Nantes. Statues en transit : la fontaine de la place Royale entre mémoire et métamorphose

Depuis quelques jours, la fontaine de la place Royale à Nantes ne présente plus son visage familier. Les statues allégoriques du XIXe siècle qui en ornaient les niveaux ont été démontées, sous l’œil intrigué des passants. Officiellement, il s’agit d’une opération de restauration. Mais cette cure de jouvence s’accompagne d’une décision artistique audacieuse : dans le cadre de l’édition 2025 du Voyage à Nantes, ces figures classiques vont temporairement céder leur place à des sculptures hyperréalistes représentant des Nantaises et Nantais d’aujourd’hui.

Un patrimoine en chantier

Classée monument historique, la fontaine de la place Royale – inaugurée en 1865, conçue par l’architecte Jean-Baptiste Ceineray et le sculpteur Amédée Ménard – symbolise la Loire et ses affluents sous les traits de femmes majestueuses. Cet ensemble néoclassique, abîmé par le temps et les éléments, nécessitait depuis plusieurs années une restauration en profondeur. C’est chose faite en ce mois de juin 2025, avec un chantier supervisé par la Ville de Nantes, en coordination avec les Bâtiments de France.

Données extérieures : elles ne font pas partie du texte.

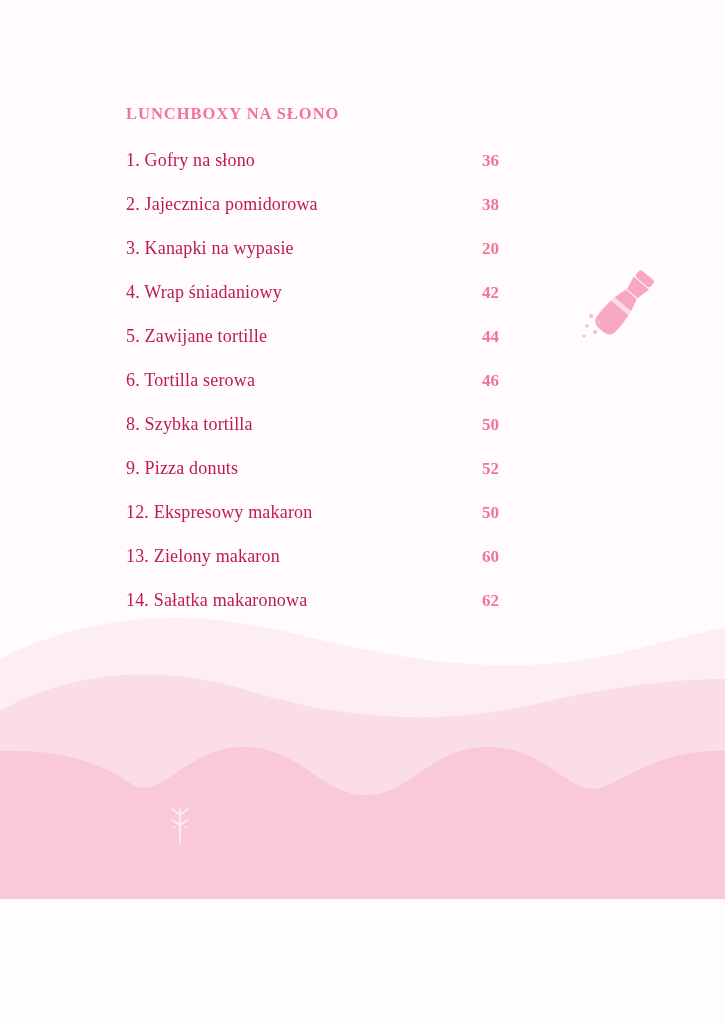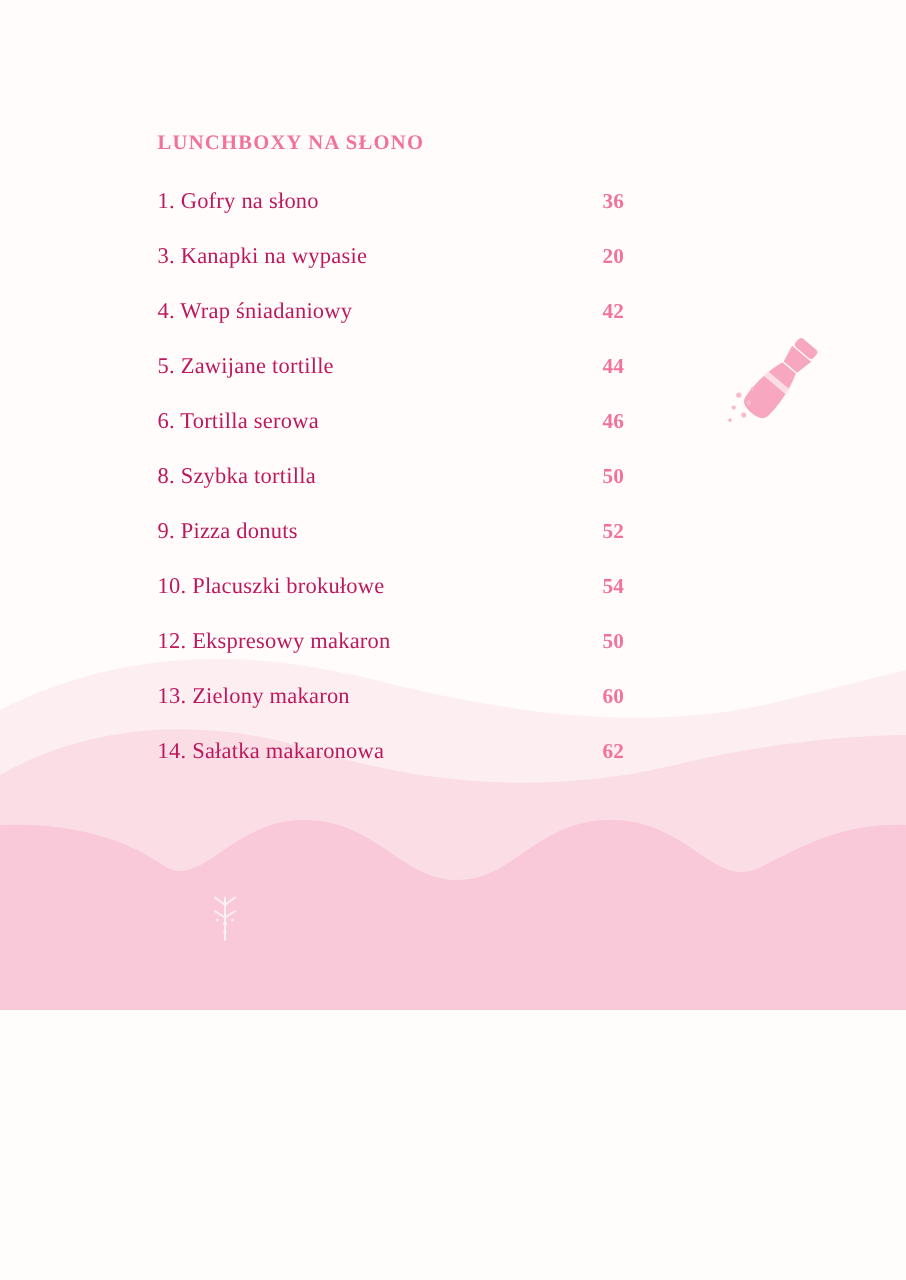"LUNCHBOXY NA SŁONO" .page { height: 808px -> 899px }
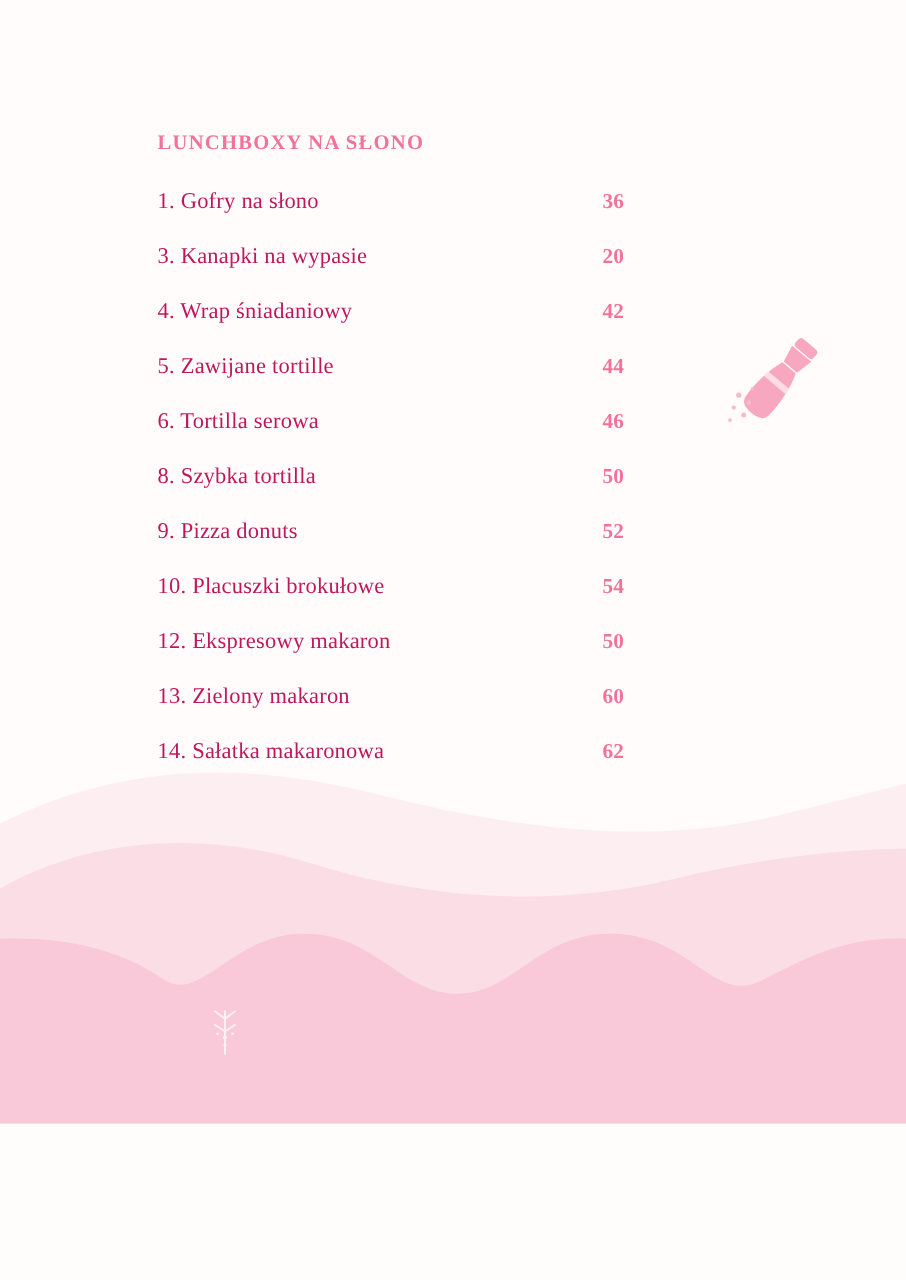"2. Jajecznica pomidorowa" li.toc-row { html: none -> <li> <span>2. Jajecznica pomidorowa</span> <span>38</span> </li> }
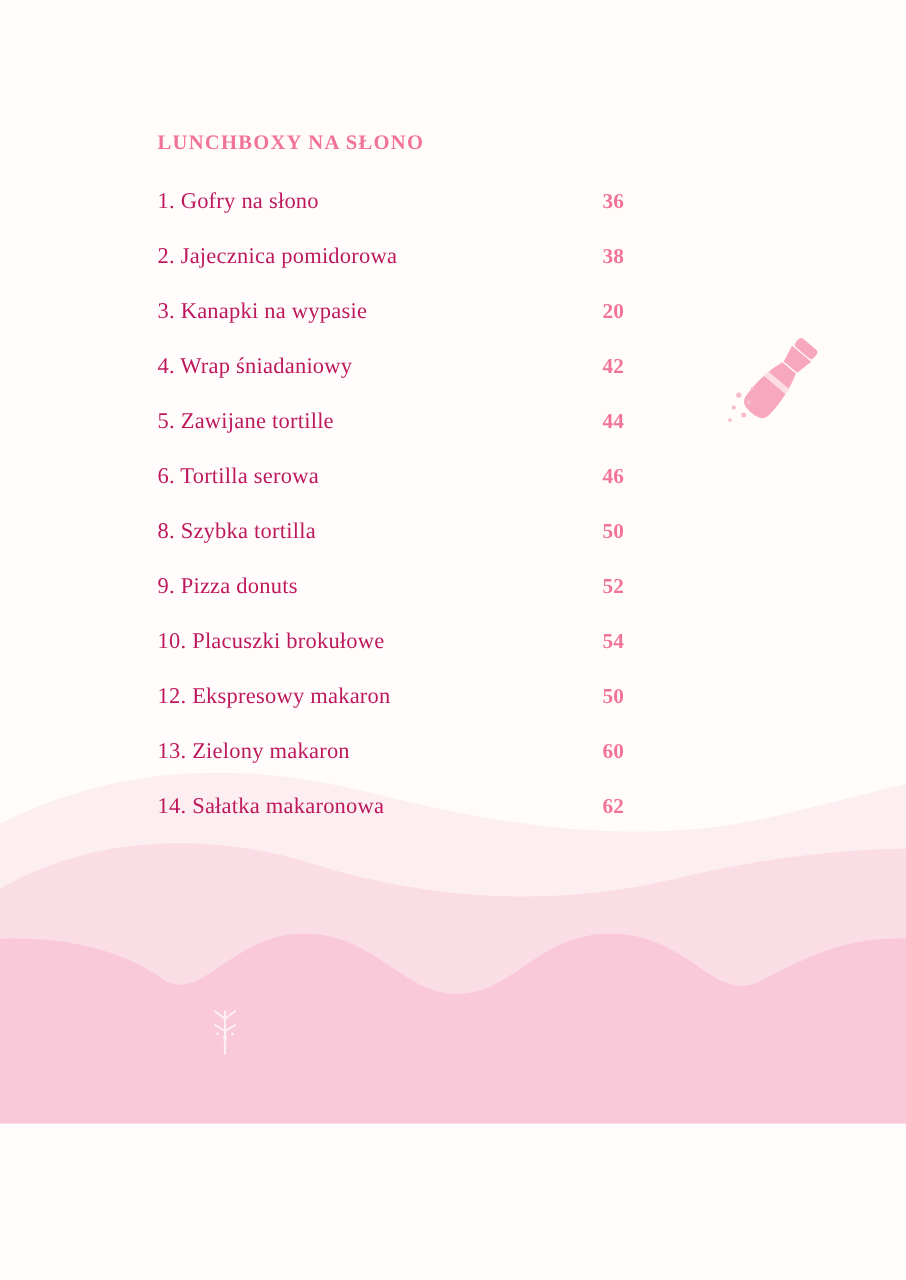"10. Placuszki brokułowe" li.toc-row { html: <li> <span>10. Placuszki brokułowe</span> <span>54</span> </li> -> none }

Les statues originales ont été extraites avec soin, une à une, puis envoyées en atelier pour nettoyage, consolidation et traitement hydrofuge. Il est prévu qu’elles retrouvent leur place… mais pas tout de suite.

Art contemporain et relecture urbaine

Car entre-temps, le Voyage à Nantes – événement artistique estival qui transforme chaque année la ville en musée à ciel ouvert – a saisi l’occasion pour faire intervenir l’artiste Valérie Jouve. Cette photographe et plasticienne, connue pour son travail sur la représentation des corps dans l’espace urbain, propose de remplacer les figures mythologiques par des représentations réalistes d’habitants contemporains.

Des moulages en résine, peints à la main, représenteront des Nantais issus de milieux variés : une infirmière, un lycéen, une retraitée, un jeune migrant, un artisan, etc. L’effet visuel sera volontairement troublant, flirtant avec le trompe-l’œil, dans une mise en scène qui interroge la légitimité symbolique de qui trône dans nos espaces publics.

Une provocation assumée

La décision divise. Pour les uns, il s’agit d’un geste fort : remplacer temporairement l’idéalisme figé d’un art masculin du XIXe siècle par des visages d’aujourd’hui, concrets, divers, vivants. Pour d’autres, cette substitution temporaire relève d’une forme d’iconoclasme culturel, voire de mépris envers un patrimoine classique que Nantes a déjà tendance à négliger.

La mairie, par la voix de l’adjointe à la culture Catherine Lejealle, assume pleinement : « Il ne s’agit pas de supprimer les anciennes statues, mais de créer un dialogue. Cette ville évolue, et son art dans l’espace public aussi. » Une plaque temporaire mentionnera l’histoire de la fontaine, et un QR code permettra aux visiteurs de visualiser les anciennes statues.

Et après ?

L’installation contemporaine restera en place jusqu’en septembre. À l’issue du Voyage à Nantes, les statues classiques reprendront leur place. Restaurées et revalorisées, elles retrouveront leur rôle de gardiennes d’eau, dans un nouvel écrin technique modernisé.

Cette opération, au-delà de son aspect spectaculaire, ouvre un champ de réflexion plus vaste : que faisons-nous de notre patrimoine figé ? Le restaurer ? Le muséifier ? Le faire dialoguer avec le présent ? Nantes, une fois encore, expérimente, au risque de déplaire. Mais n’est-ce pas là le propre de l’art public : provoquer, questionner, interroger la place du passé dans les formes du présent ?

À propos de l’artiste Valérie Jouve
Photographe et cinéaste formée à l’anthropologie, Valérie Jouve explore les tensions entre l’individu et l’espace urbain. Depuis les années 1990, son œuvre brouille les frontières entre documentaire et mise en scène, entre art et sociologie. Avec une grande rigueur formelle, elle capte les gestes, les regards, les postures, révélant la présence humaine dans sa dimension politique et sensible. Présentée dans de nombreuses institutions françaises et internationales, son travail questionne sans relâche notre manière d’habiter le monde.